▶ _EXERCISE DATA_
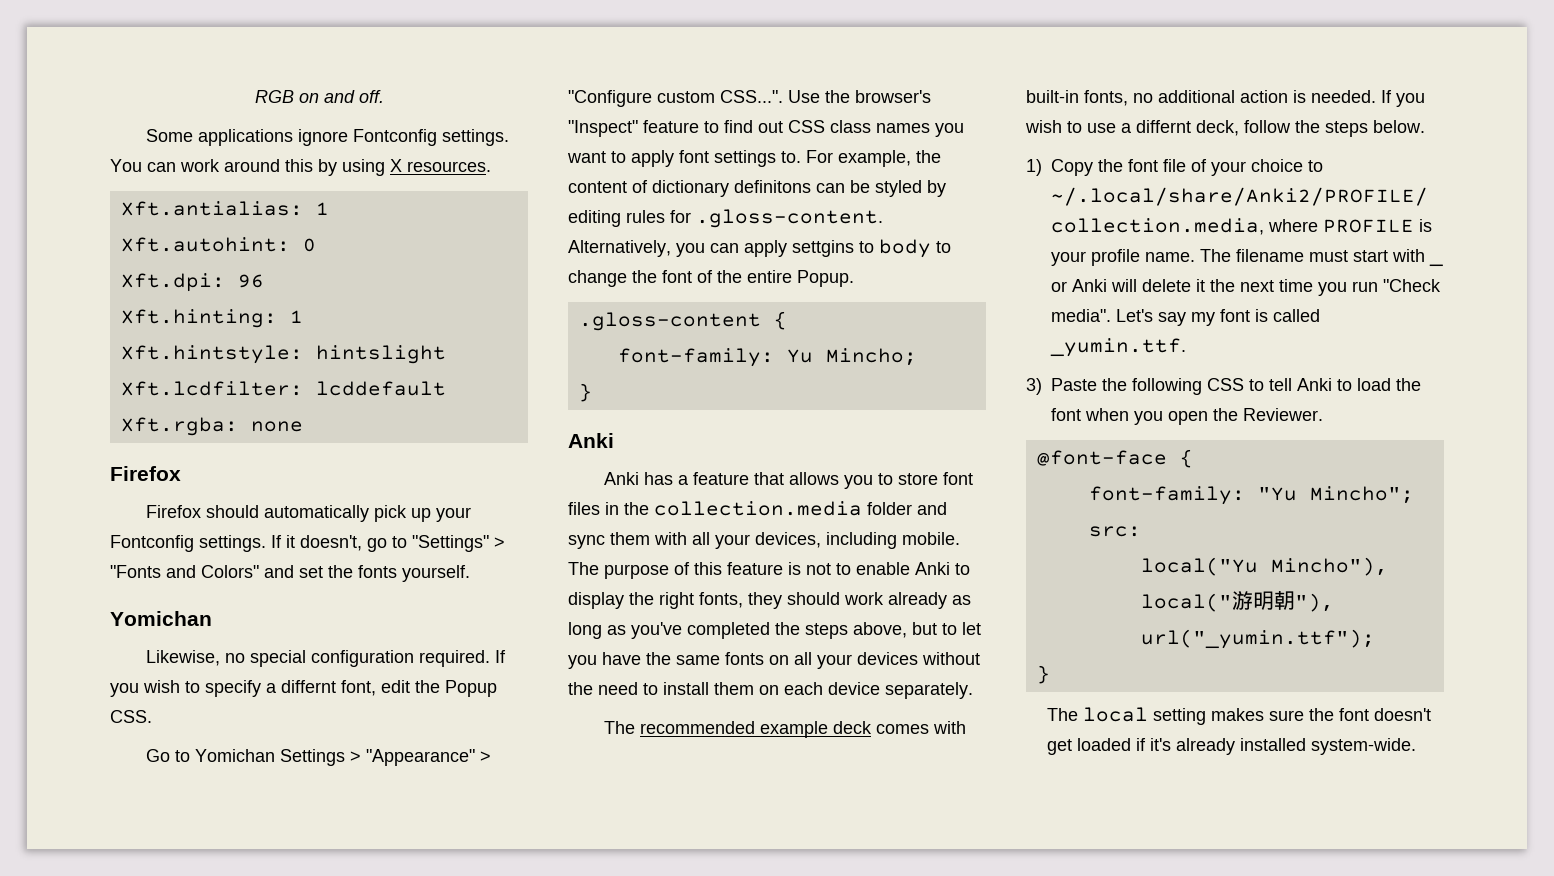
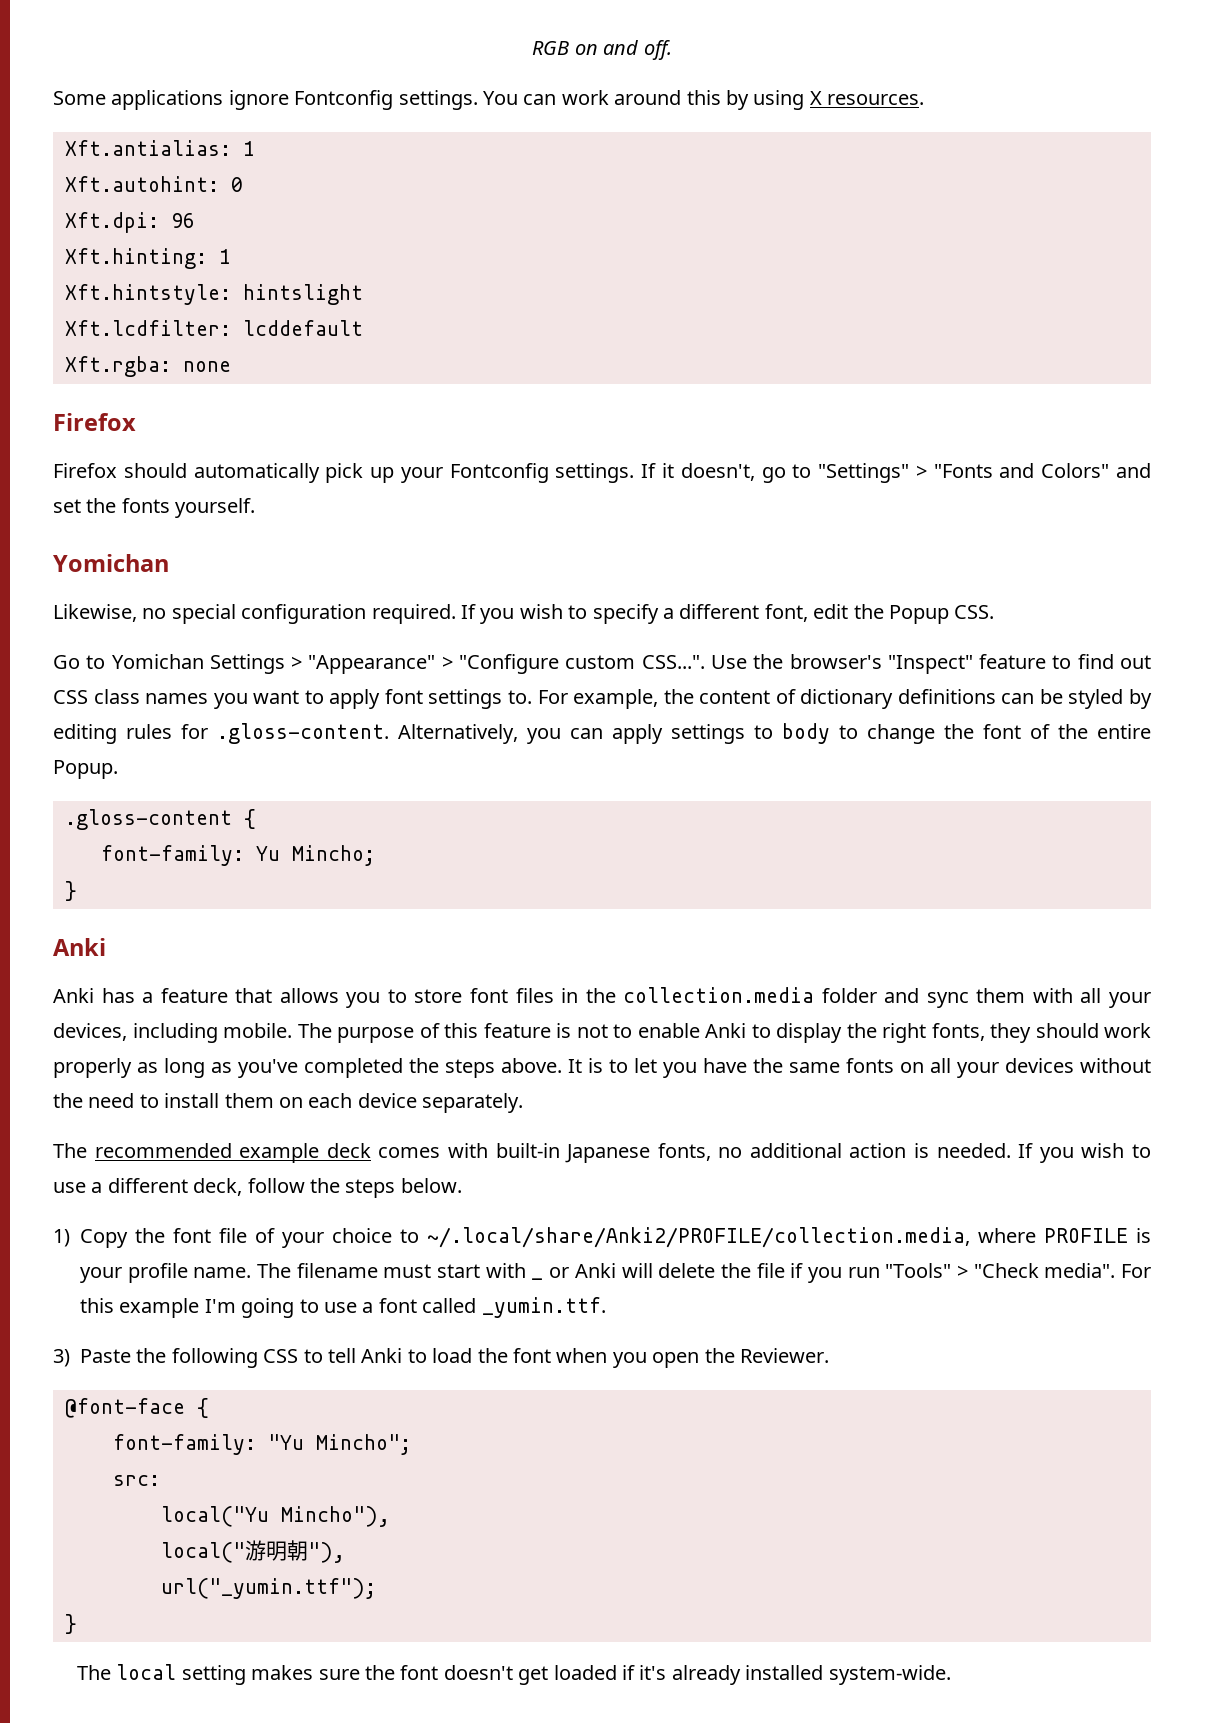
- If you wish to specify a differnt font, edit the Popup CSS.
+ If you wish to specify a different font, edit the Popup CSS.
- For example, the content of dictionary definitons can be styled by editing rules for .gloss-content. Alternatively, you can apply settgins to body to change the font of the entire Popup.
+ For example, the content of dictionary definitions can be styled by editing rules for .gloss-content. Alternatively, you can apply settings to body to change the font of the entire Popup.
- The purpose of this feature is not to enable Anki to display the right fonts, they should work already as long as you've completed the steps above, but to let you have the same fonts on all your devices without the need to install them on each device separately.
+ The purpose of this feature is not to enable Anki to display the right fonts, they should work properly as long as you've completed the steps above. It is to let you have the same fonts on all your devices without the need to install them on each device separately.
- The recommended example deck comes with built-in fonts, no additional action is needed.
+ The recommended example deck comes with built-in Japanese fonts, no additional action is needed.
- If you wish to use a differnt deck, follow the steps below.
+ If you wish to use a different deck, follow the steps below.
- The filename must start with _ or Anki will delete it the next time you run "Check media". Let's say my font is called _yumin.ttf.
+ The filename must start with _ or Anki will delete the file if you run "Tools" > "Check media". For this example I'm going to use a font called _yumin.ttf.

▶ _PROBLEM TO WORK ON_
With the line that has "- For example, the" as the first and the line that has "- The purpose" as the last, repeat exactly that run of lines above and no more.

▶ _RESULT OF THE TASK_
- For example, the content of dictionary definitons can be styled by editing rules for .gloss-content. Alternatively, you can apply settgins to body to change the font of the entire Popup.
+ For example, the content of dictionary definitions can be styled by editing rules for .gloss-content. Alternatively, you can apply settings to body to change the font of the entire Popup.
- The purpose of this feature is not to enable Anki to display the right fonts, they should work already as long as you've completed the steps above, but to let you have the same fonts on all your devices without the need to install them on each device separately.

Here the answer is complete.